I used to feel like I understood interacting with men. Socially, physically, I knew what I was doing. Granted, I’ve never been sexually interested in men, but I’d be lying if I said I’d never used the fact that I was, at least physically, a woman, to get my way with men. It’s not that I ever overtly or consciously flirted with them, more that I found I could get them to do what I wanted, just through a gentle touch on the shoulder, for instance. I can’t do that any more.

And it’s these social observations that have intrigued and discombobulated me the most as I go through this process. We learn so many unspoken, unconscious rules about social and physical engagement throughout our lives, but we never tend to consider how it would be to start from the beginning again. Just like when we’re immersed in a new language and grasping for the basics, we’ve got to start from scratch when the world begins to perceive and interact with us as a different gender.

Many of us speak more than one language, and the cultural and human insights we gain from being bi- or tri-lingual are absolutely invaluable. Very few of us have been in the position of having to learn two gender languages, but the cultural and human insights this offers are actually very similar. Our world becomes that much more nuanced.

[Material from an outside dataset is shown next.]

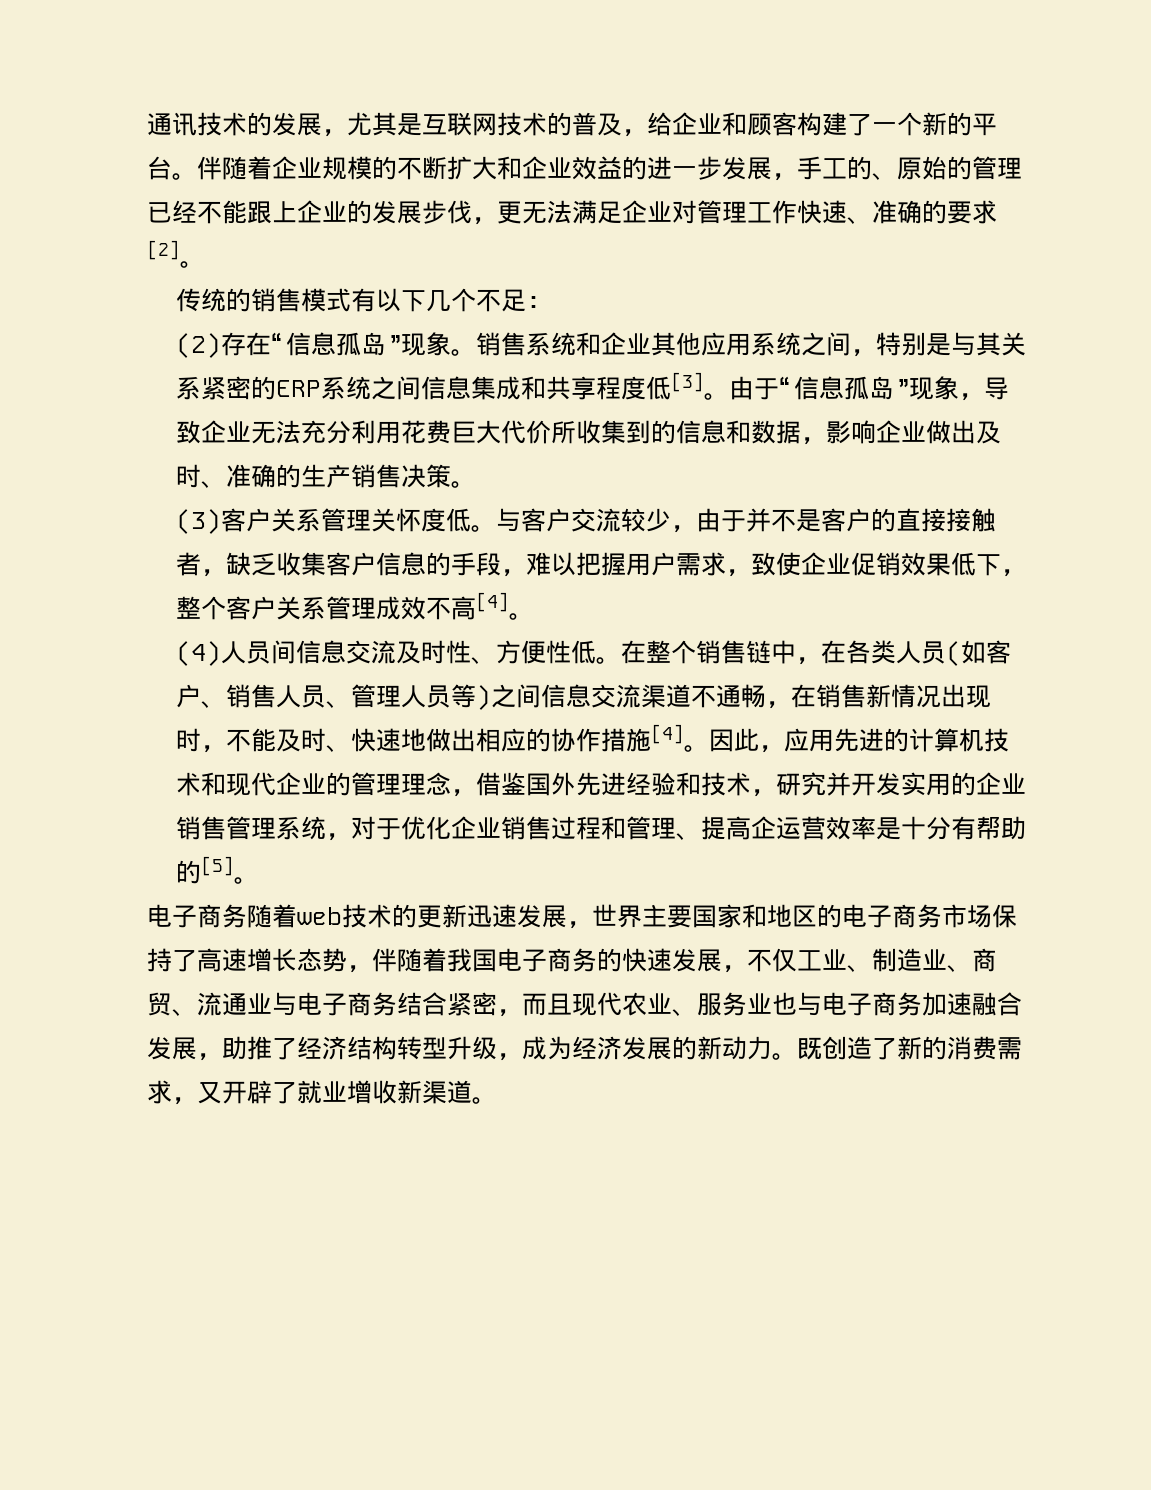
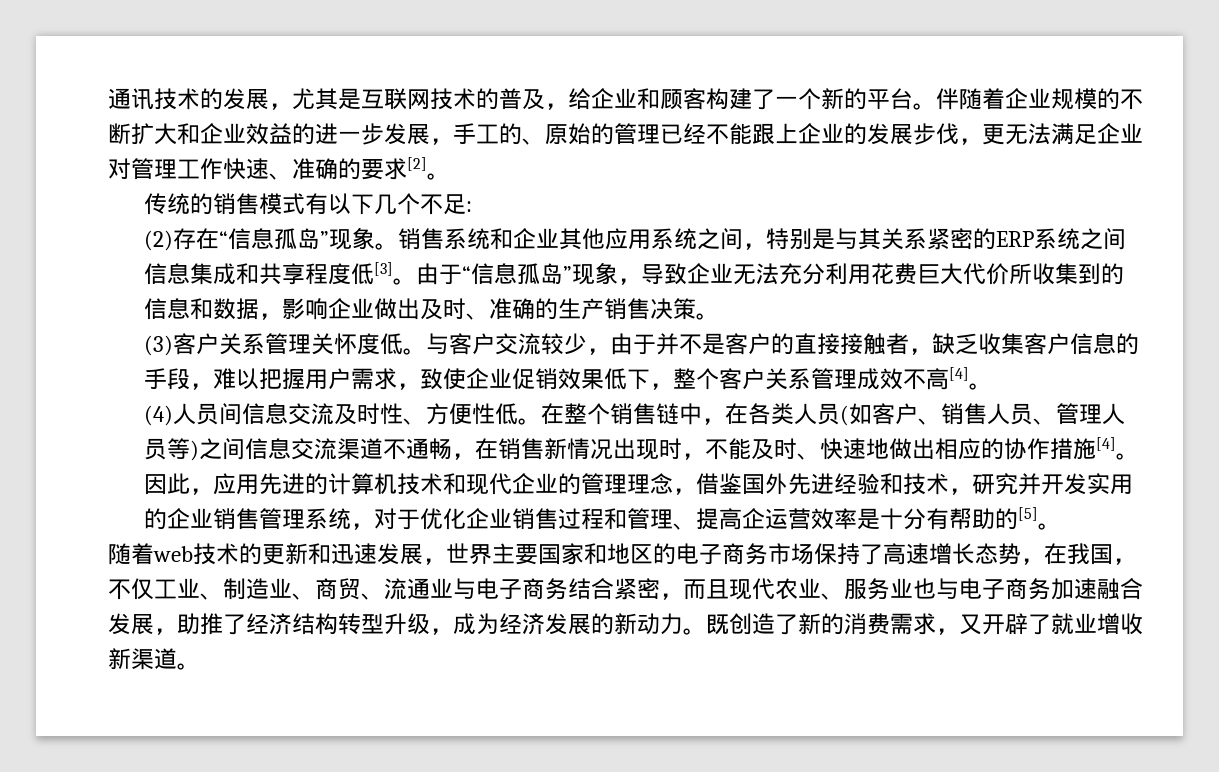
- 电子商务随着web技术的更新迅速发展，世界主要国家和地区的电子商务市场保持了高速增长态势，伴随着我国电子商务的快速发展，不仅工业、制造业、商贸、流通业与电子商务结合紧密，而且现代农业、服务业也与电子商务加速融合发展，助推了经济结构转型升级，成为经济发展的新动力。
+ 随着web技术的更新和迅速发展，世界主要国家和地区的电子商务市场保持了高速增长态势，在我国，不仅工业、制造业、商贸、流通业与电子商务结合紧密，而且现代农业、服务业也与电子商务加速融合发展，助推了经济结构转型升级，成为经济发展的新动力。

When you learn a new language, you don’t have to forsake, forget or unlearn your first language. I find the same applies when learning a new gender language. Perhaps, with time, I will start to get rusty in the past participles and irregular verbs of interacting as a woman, whilst becoming ever more fluent expressing myself in this second language. But I think, realistically, I will always speak in an accent that the majority of people can’t quite place…

I’ve fully embraced the fact that I am a uniquely hybrid creature; a male with a female history, a German who sounds very much like an Australian living in the United States, speaking multiple languages, more fluent in some than in others. And I’m very much still learning…

It’s an interesting life indeed.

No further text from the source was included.